Keeping only distinct values with collect_set
collect_set works exactly like collect_list but removes duplicates, returning the set of distinct values in each group:
def collect_set(columnName: String): Column
def collect_set(e: Column): Column
val df = Seq(
("Alice", "Keyboard"),
("Alice", "Mouse"),
("Alice", "Keyboard"),
("Bob", "Monitor"),
("Bob", "Cable"),
("Carol", "Laptop"),
).toDF("customer", "product")
val df2 = df
.groupBy("customer")
.agg(collect_set("product").as("products"))
.orderBy("customer")
df2.show(false)
// +--------+-----------------+
// |customer|products |
// +--------+-----------------+
// |Alice |[Mouse, Keyboard]|
// |Bob |[Cable, Monitor] |
// |Carol |[Laptop] |
// +--------+-----------------+
Alice's duplicate Keyboard is collapsed to a single entry. As with collect_list, the ordering of the result is not guaranteed — a set has no inherent order, so don't rely on the positions you see here.
array_agg via expr()
array_agg is a SQL-standard alias for collect_list — it collects values into an array, keeping duplicates. It isn't exposed in org.apache.spark.sql.functions, so you call it through expr():
The array_agg function first appeared in version 3.3.0.

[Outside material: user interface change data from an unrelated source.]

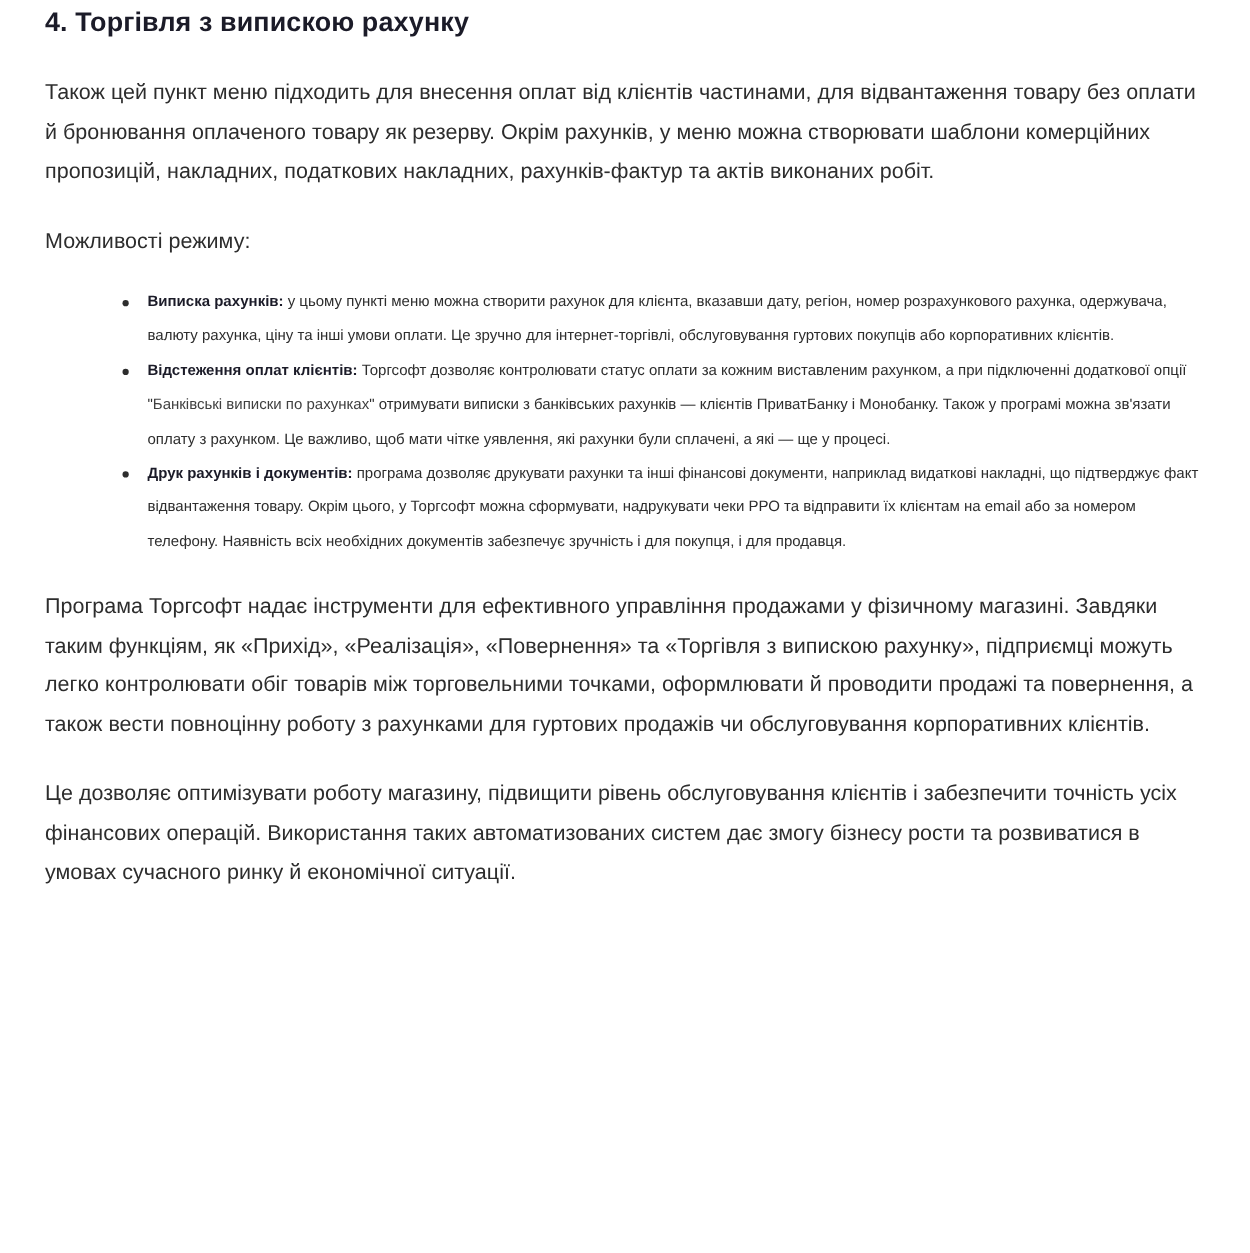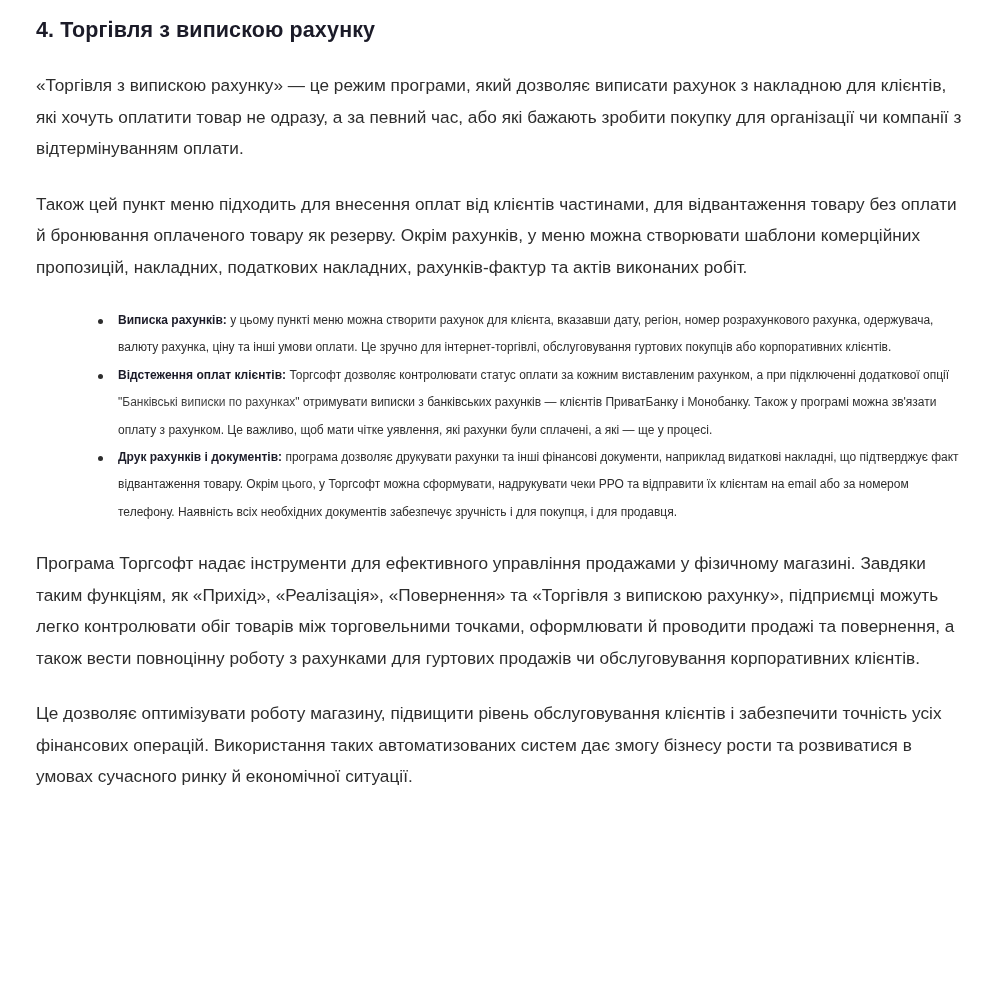--- a/index.html
+++ b/index.html
@@ -12,21 +12,21 @@
     width: 1000px;
     height: 1002px;
     overflow: hidden;
     font-family: "Liberation Sans", "DejaVu Sans", sans-serif;
     color: #2d2d2d;
     -webkit-font-smoothing: antialiased;
   }
   .page {
     box-sizing: border-box;
     width: 1000px;
-    padding: 16px 36px 0 36px;
+    padding: 4px 36px 0 36px;
   }
   h2.doc-heading {
     font-size: 21.5px;
     line-height: 28px;
     font-weight: bold;
     color: #1b1b28;
     margin: 0 0 26px 0;
     letter-spacing: 0.1px;
   }
   p.para {
@@ -74,24 +74,24 @@
     font-weight: normal;
   }
 </style>
 </head>
 <body>
 
 <div class="page">
 
   <h2 class="doc-heading">4. Торгівля з випискою рахунку</h2>
 
-  <p class="para">«Торгівля з випискою рахунку» — це режим програми, який дозволяє виписати рахунок з накладною для клієнтів, які хочуть оплатити товар не одразу, а за певний час, або які бажають зробити покупку для організації чи компанії з відтермінуванням оплати.</p>
 
   <p class="para">Також цей пункт меню підходить для внесення оплат від клієнтів частинами, для відвантаження товару без оплати й бронювання оплаченого товару як резерву. Окрім рахунків, у меню можна створювати шаблони комерційних пропозицій, накладних, податкових накладних, рахунків-фактур та актів виконаних робіт.</p>
 
+  <p class="para tight">Можливості режиму:</p>
 
   <ul class="feature-list">
 
     <li>
       <span class="lead">Виписка рахунків:</span><span class="body-text"> у цьому пункті меню можна створити рахунок для клієнта, вказавши дату, регіон, номер розрахункового рахунка, одержувача, валюту рахунка, ціну та інші умови оплати. Це зручно для інтернет-торгівлі,  обслуговування гуртових покупців або корпоративних клієнтів.</span>
     </li>
 
     <li>
       <span class="lead">Відстеження оплат клієнтів:</span><span class="body-text"> Торгсофт дозволяє контролювати статус оплати за кожним виставленим рахунком, а при підключенні додаткової опції "</span><a class="inline-link" href="#">Банківські виписки по рахунках</a><span class="body-text">" отримувати виписки з банківських рахунків — клієнтів ПриватБанку і Монобанку. Також у програмі можна зв'язати оплату з рахунком. Це важливо, щоб мати чітке уявлення, які рахунки були сплачені, а які — ще у процесі.</span>
     </li>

array_agg(expr) — via expr()
Reach for it when you're porting SQL that already uses array_agg, or when the name reads more naturally in your pipeline. The result is identical to collect_list:
val df = Seq(
("Alice", "Keyboard"),
("Alice", "Mouse"),
("Alice", "Keyboard"),
("Bob", "Monitor"),
("Bob", "Cable"),
("Carol", "Laptop"),
).toDF("customer", "product")
val df2 = df
.groupBy("customer")
.agg(expr("array_agg(product)").as("products"))
.orderBy("customer")
df2.show(false)
// +--------+---------------------------+
// |customer|products |
// +--------+---------------------------+
// |Alice |[Keyboard, Mouse, Keyboard]|
// |Bob |[Monitor, Cable] |
// |Carol |[Laptop] |
// +--------+---------------------------+
How nulls are handled
Both functions skip null values entirely — nulls never appear in the resulting array. If every value in a group is null, you get an empty array rather than an array of nulls:
val df = Seq(
("Alice", Some("Keyboard")),
("Alice", None),
("Alice", Some("Mouse")),
("Bob", None),
("Bob", None),
("Carol", Some("Laptop")),
).toDF("customer", "product")
val df2 = df
.groupBy("customer")
.agg(
collect_list("product").as("list_products"),
collect_set("product").as("set_products"),
)
.orderBy("customer")
df2.show(false)
// +--------+-----------------+-----------------+
// |customer|list_products |set_products |
// +--------+-----------------+-----------------+
// |Alice |[Keyboard, Mouse]|[Mouse, Keyboard]|
// |Bob |[] |[] |
// |Carol |[Laptop] |[Laptop] |
// +--------+-----------------+-----------------+
Alice's None is dropped from both arrays, and Bob — whose only values were null — ends up with empty arrays. This is worth remembering when the array length matters: size on the collected column counts non-null values, not the total number of rows in the group.
Related Functions
To count rows or distinct values in a group instead of collecting them, see count and countDistinct. Once you have an array, array_distinct removes duplicates from an existing collect_list result, and array_sort puts the elements in a predictable order. To pick a single representative value from each group rather than all of them, see first and last.